This question is related to a Richard P. Feynmann lecture on "Quantum Mechanical View of Reality"
There are 3 buttons L, M and R. Each switch is connected to a bulb that can randomly light up as either red or green. The light has a probability of 0.5 lighting up as either Red or Green per each button press (Red= 0.5, Green = 0.5). If both button presses give the same colour (for example if pressing the first button press gives red light and if pressing the second switch also gives red light bulb will continue to be red), the light will be that colour but if the buttons give the opposite colour then the light will be black. For the purpose of clarification that I need for this example, we will be only pressing one button after the other. The third switch is used in the example in the video because three switches or buttons are needed for what Feynmann trying to show (experimental details invalidate EPR assumptions of local realism).
So what are the chances light can give red after two buttons are pressed if the first button press gives red colour?
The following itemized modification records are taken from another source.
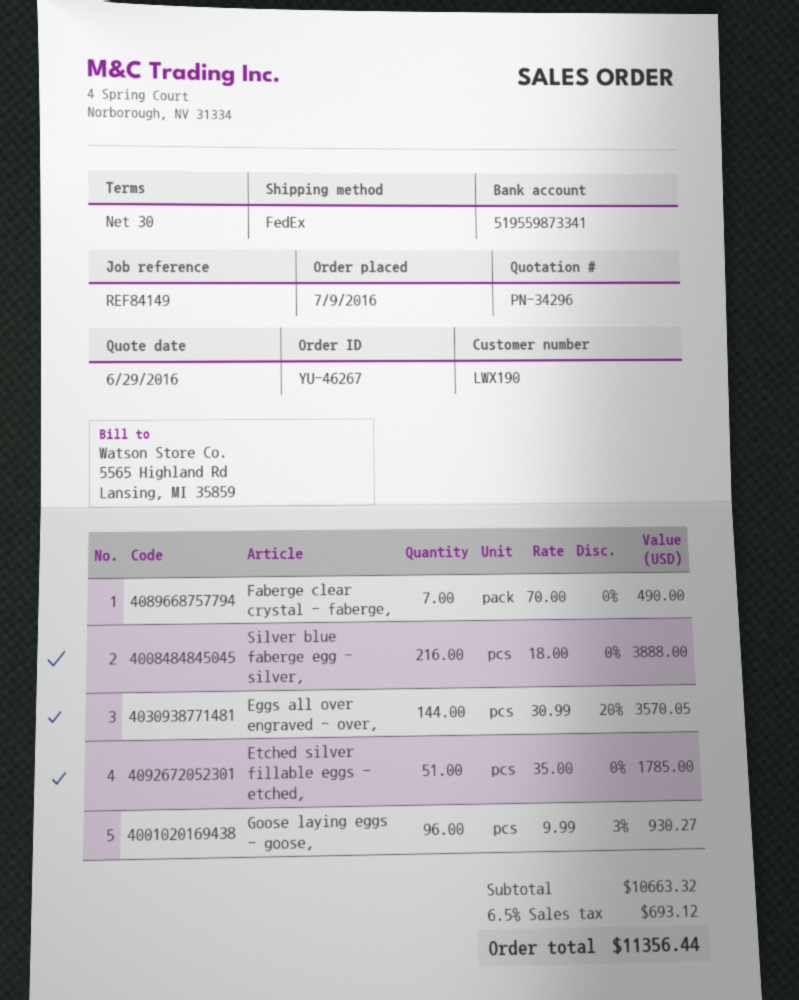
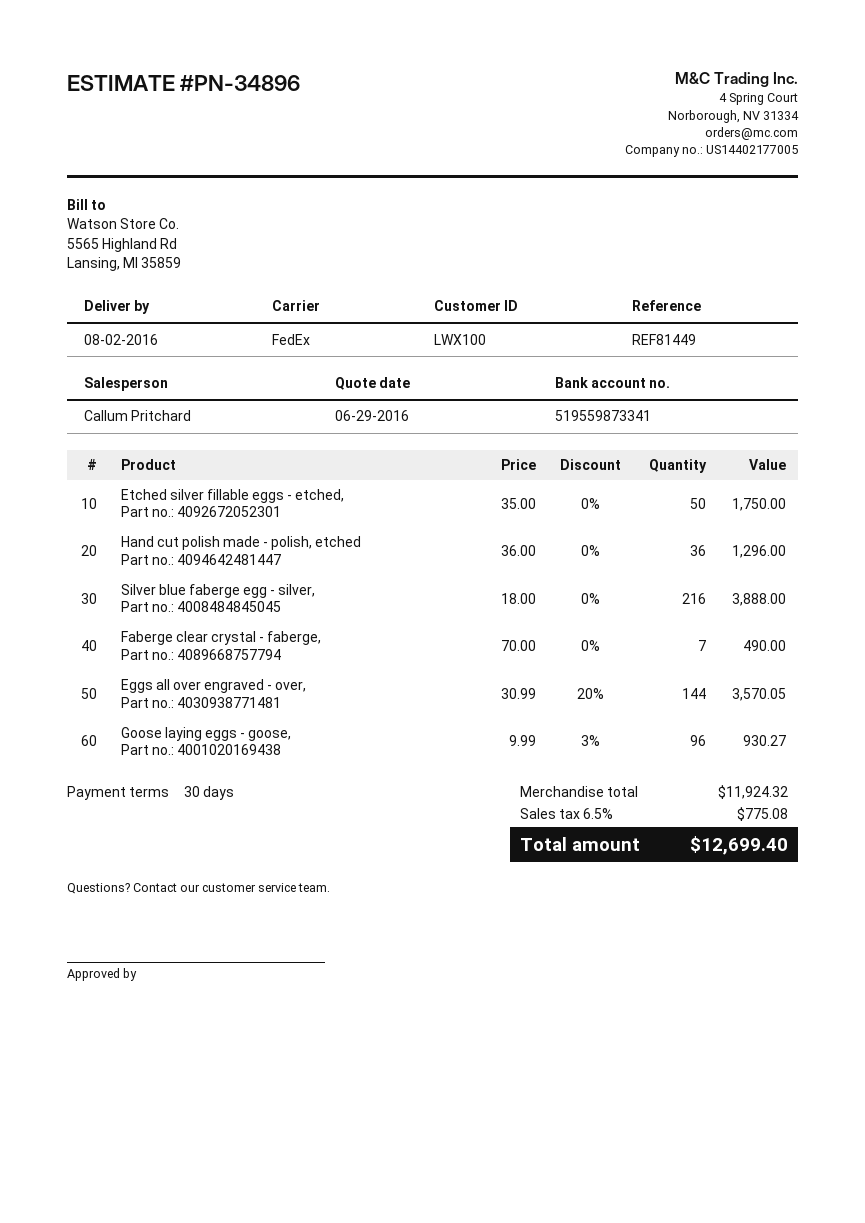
quote number: PN-34296 -> PN-34896
customer number: LWX190 -> LWX100
reference: REF84149 -> REF81449
Etched silver fillable eggs - etched,: 51 x 35.00 = 1785.00 -> 50 x 35.00 = 1750.00
Hand cut polish made - polish, etched: none -> 36 x 36.00 = 1296.00
subtotal: 10663.32 -> 11924.32
tax: 6.5% = 693.12 -> 6.5% = 775.08
total: 11356.44 -> 12699.40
The answer seems to me it is a 0.5 or 50% chance of the bulb lighting up red because of the four chances RR, RG, GR, and GG we have eliminated GG and GR by pressing the first button which gives red light then only leaving RR and RG. So the second button has a 50% chance of causing red so the bulb has a mathematical chance of being 50% red or black. So why does Feymann say several times through the video that the bulb has one-third ( ${\frac13}$ )of a chance of being red upon pressing the second button?
Here is where the related example begins in the video: https://youtu.be/ZcpwnozMh2U?t=1091
This may be more of a maths question but I thought since it regards an explanation related to a lecture by Feynmann regarding quantum entanglement, Bell's inequalities and EPR I thought maybe it is not pure mathematics so probably the answer depends on the context of physics related.